__TO DO__. Restate word for word, and only, the lines that extend from the line containing "Phil Reynolds: none -> 3 x 25.00 = 75.00" through the end of the records below.

▬▬▬

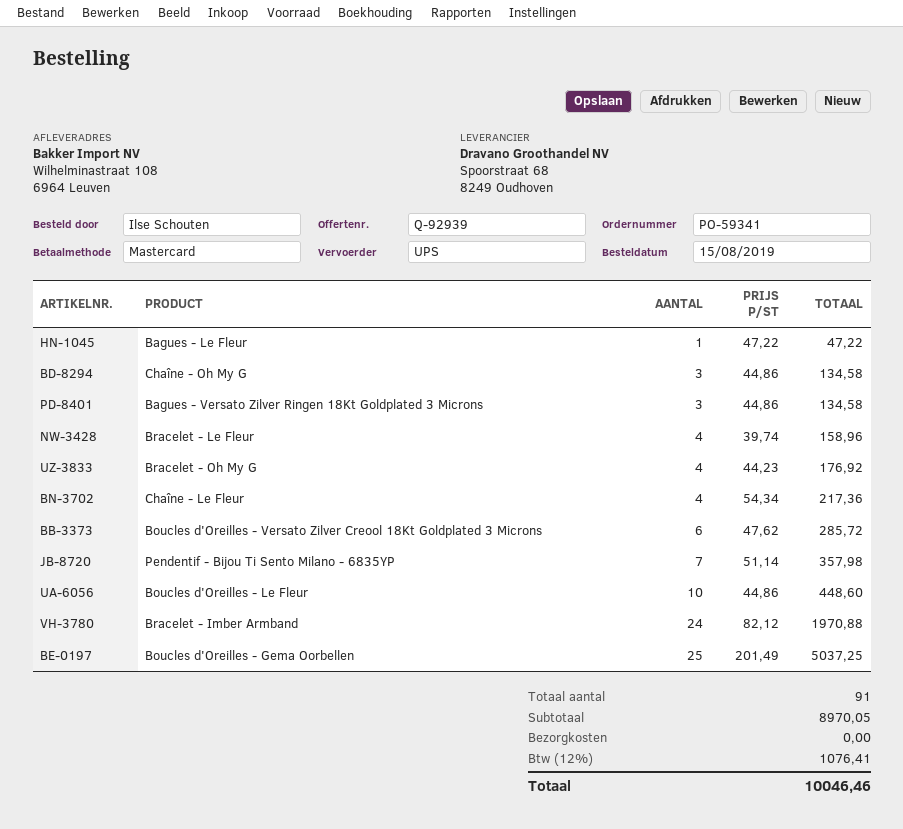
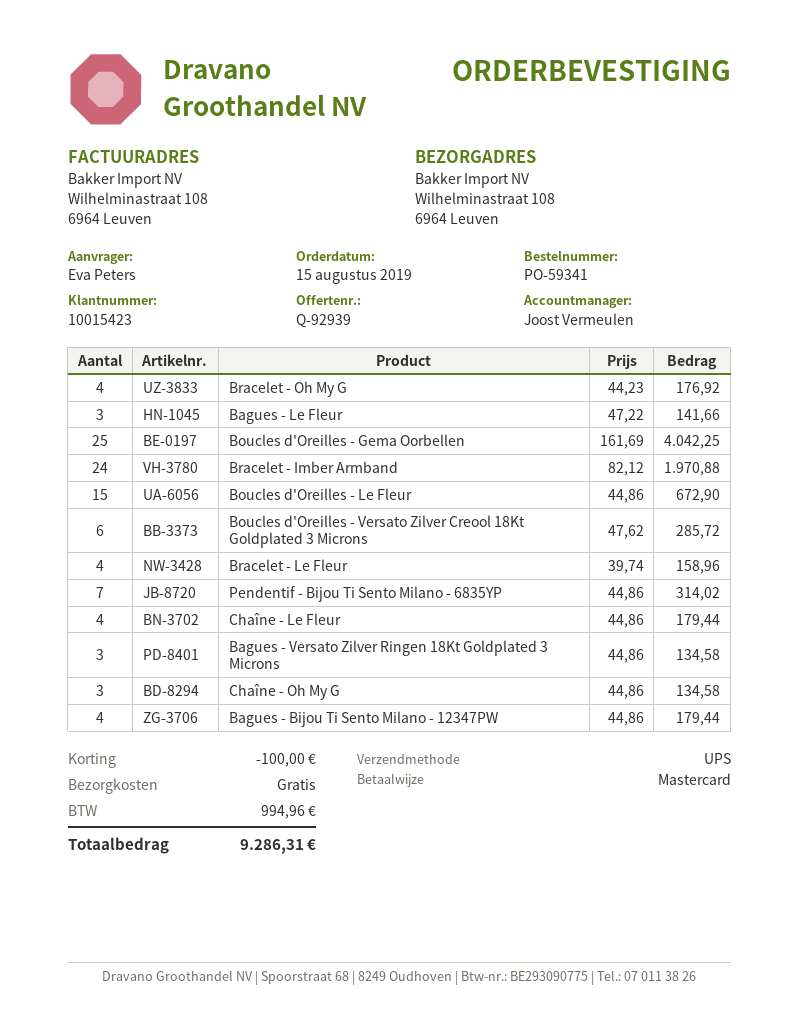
ordered by: Ilse Schouten -> Eva Peters
Bagues - Le Fleur: 1 x 47.22 = 47.22 -> 3 x 47.22 = 141.66
Chaîne - Le Fleur: 4 x 54.34 = 217.36 -> 4 x 44.86 = 179.44
Pendentif - Bijou Ti Sento Milano - 6835YP: 7 x 51.14 = 357.98 -> 7 x 44.86 = 314.02
Boucles d'Oreilles - Le Fleur: 10 x 44.86 = 448.60 -> 15 x 44.86 = 672.90
Boucles d'Oreilles - Gema Oorbellen: 25 x 201.49 = 5037.25 -> 25 x 161.69 = 4042.25
Bagues - Bijou Ti Sento Milano - 12347PW: none -> 4 x 44.86 = 179.44
discount: none -> 100.00
tax: 1076.41 -> 994.96
total: 10046.46 -> 9286.31

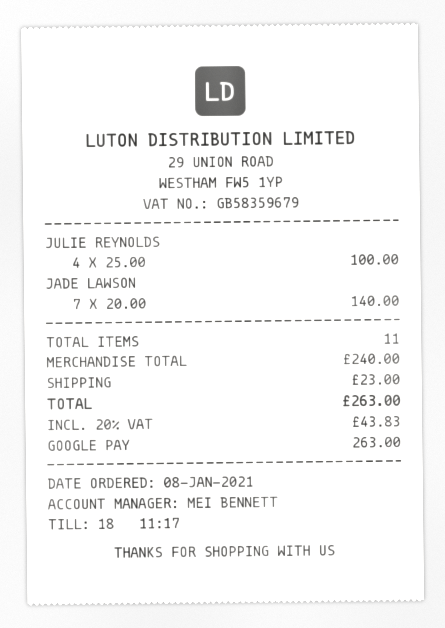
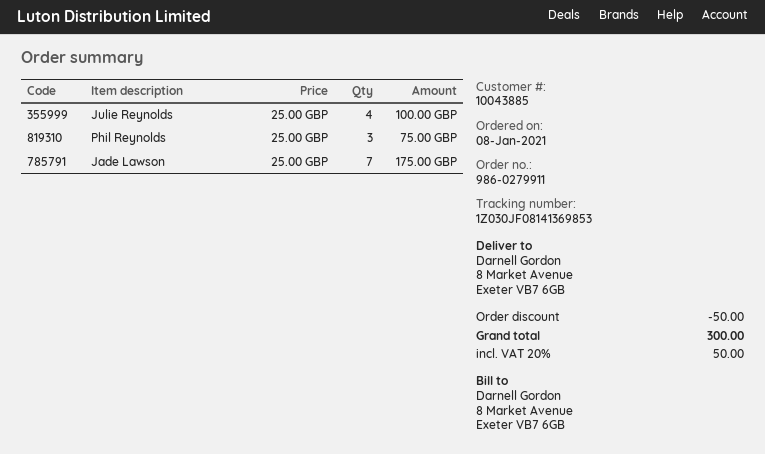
JADE LAWSON: 7 x 20.00 = 140.00 -> 7 x 25.00 = 175.00
Phil Reynolds: none -> 3 x 25.00 = 75.00
discount: none -> 50.00
shipping: 23.00 -> none
tax: 20% = 43.83 -> 20% = 50.00
total: 263.00 -> 300.00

▬▬▬

__ANSWER TO THIS TASK__.
Phil Reynolds: none -> 3 x 25.00 = 75.00
discount: none -> 50.00
shipping: 23.00 -> none
tax: 20% = 43.83 -> 20% = 50.00
total: 263.00 -> 300.00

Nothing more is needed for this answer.